Numerical prediction of thermoacoustic responses of CNT reinforced natural (luffa) fibre/epoxy hybrid composite and experimental verification

Abstract

This research reported the thermoacoustic radiation characteristics of luffa fibre/epoxy hybridised with MW-CNT (multi-walled carbon nanotube) composite flat panel structures. The acoustic responses are evaluated under harmonic excitation and uniform thermal environments. The panel model is derived from a coupled scheme by merging two different computational techniques, i.e., finite element method, FEM (structural modelling) and boundary element method, BEM (fluid part), via higher-order deformation kinematics. Additionally, the higher-order panel model utilises an equivalent single-layer theory for computational purposes. The responses are obtained through MATLAB computer code from the derived mathematical formulation by customising the parameters (geometry and material). A few frequency responses with and without environmental effects are compared with experimental data from home-grown experimentation facilities. The impact of individual parameters is thoroughly analysed, and highlighted their significance in controlling the panel’s acoustic radiation behaviour.
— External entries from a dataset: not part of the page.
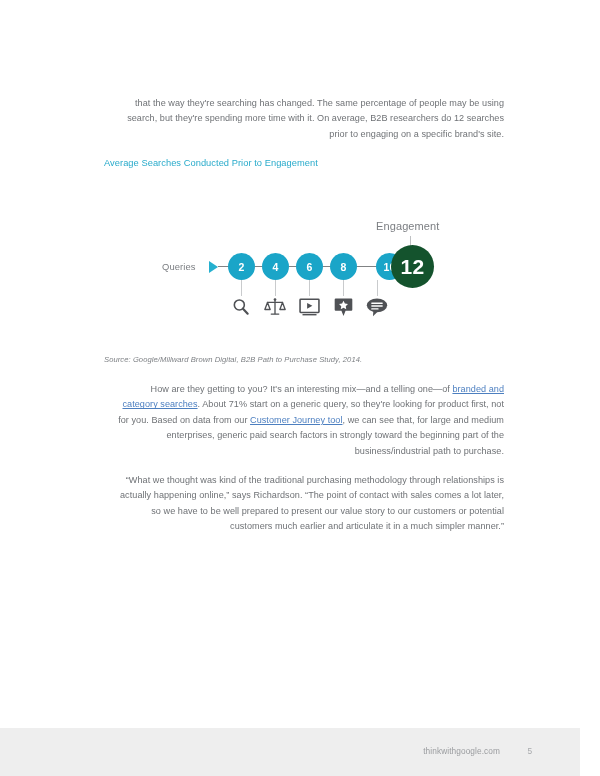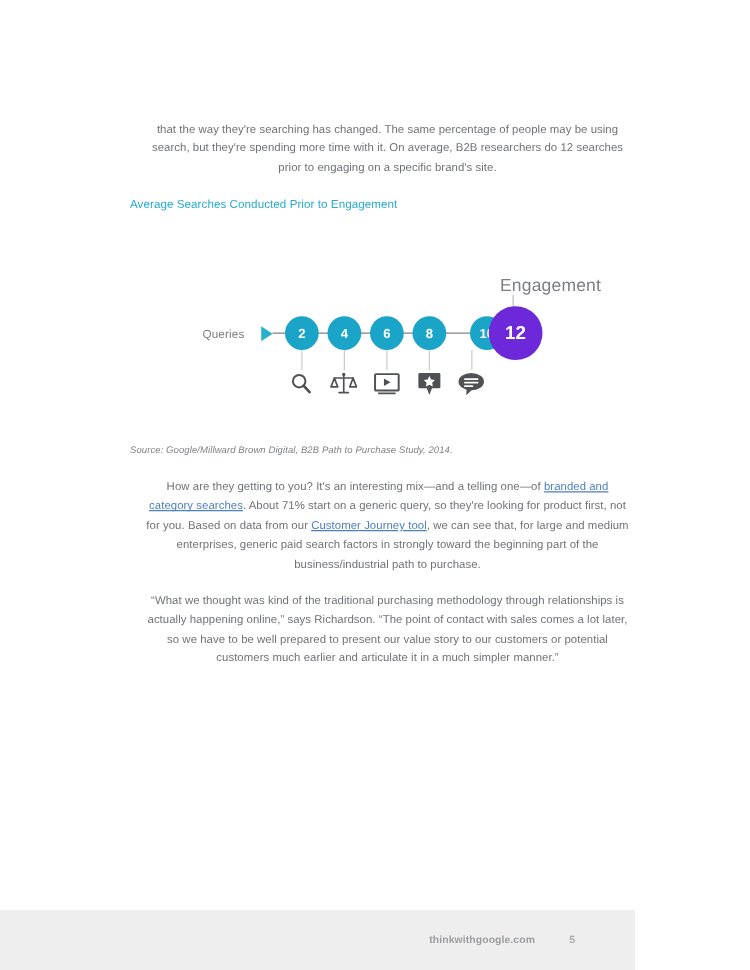"that the way they're searching" p.body-para { text-align: center -> right }
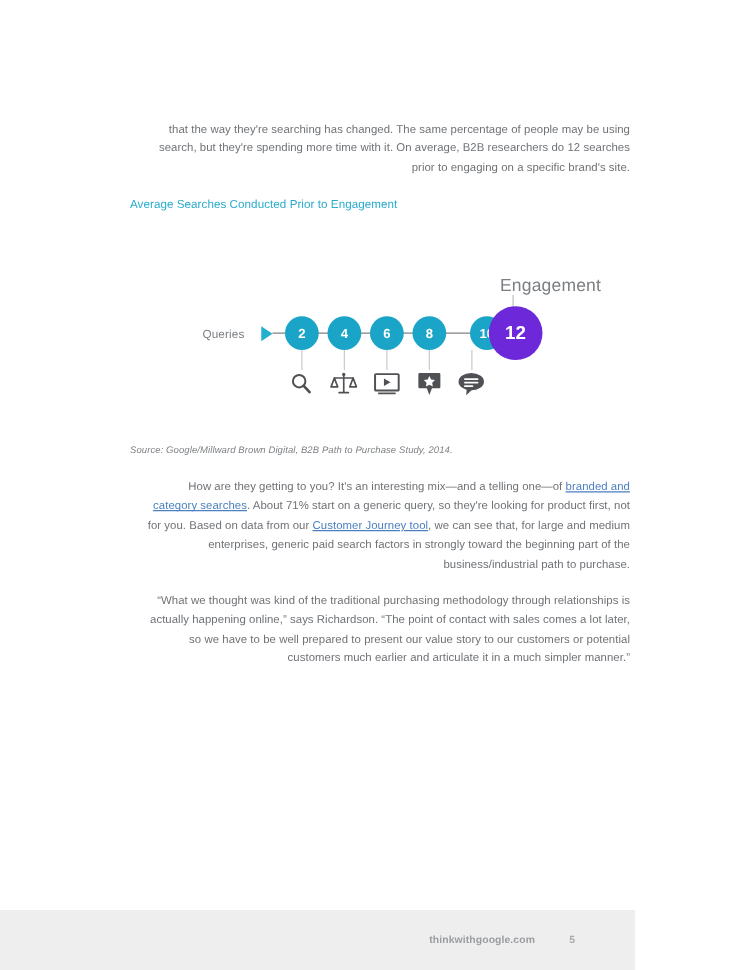"Engagement" .engagement-label { font-size: 14px -> 11px; margin-left: 24px -> none }
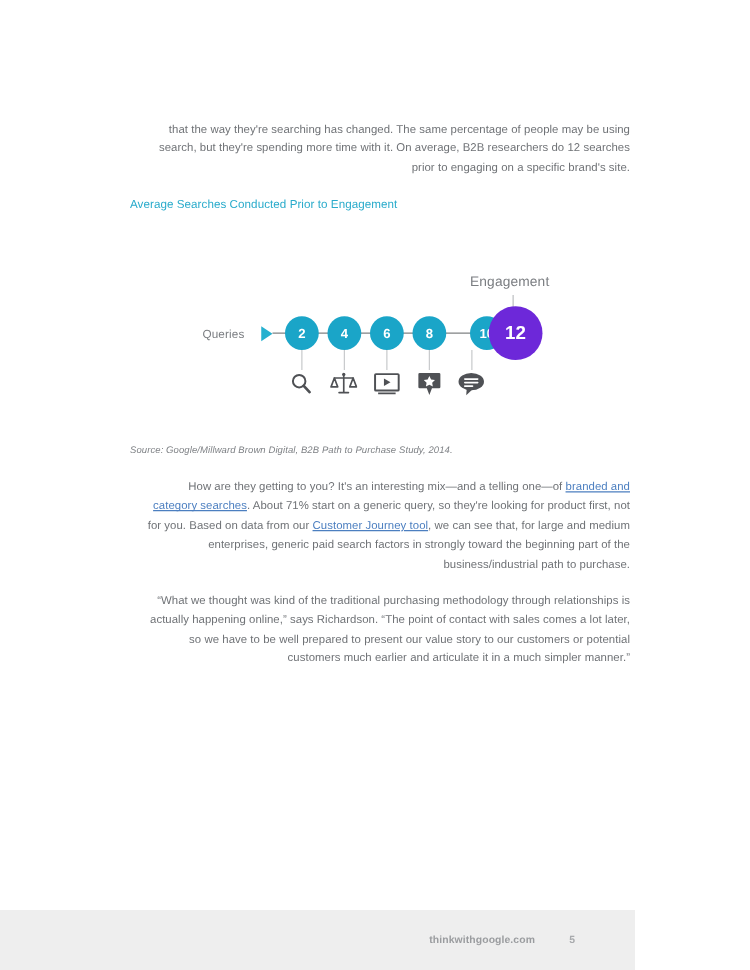"12" .node.final { background: #6d28d9 -> #14532d; font-size: 15px -> 21px }
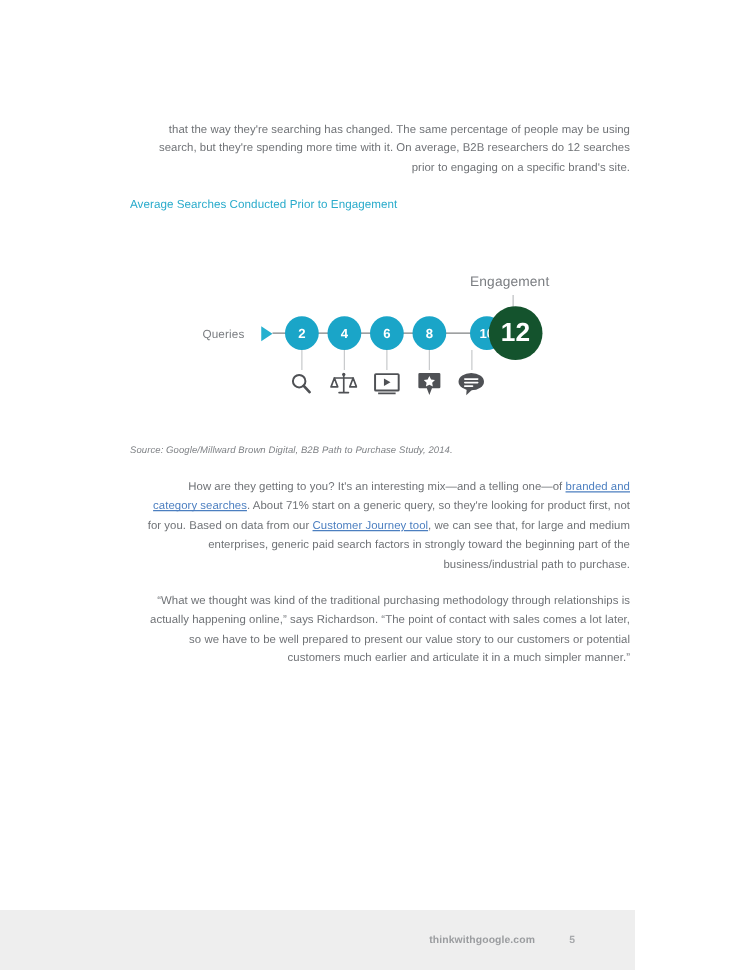"thinkwithgoogle.com" .footer-band { font-weight: bold -> none; width: 508px -> 580px }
The findings of this study contribute to the understanding of the acoustic radiation properties of luffa fibre/epoxy hybridised with MW-CNT composite flat panels. The higher-order coupled FEM-BEM scheme-based tailored MATLAB code also provides a reliable computational tool for analysing various composite structural components for futuristic design. This research would be a valuable reference for optimising composite flat panel structural design and performance in engineering applications requiring enhanced vibroacoustic control.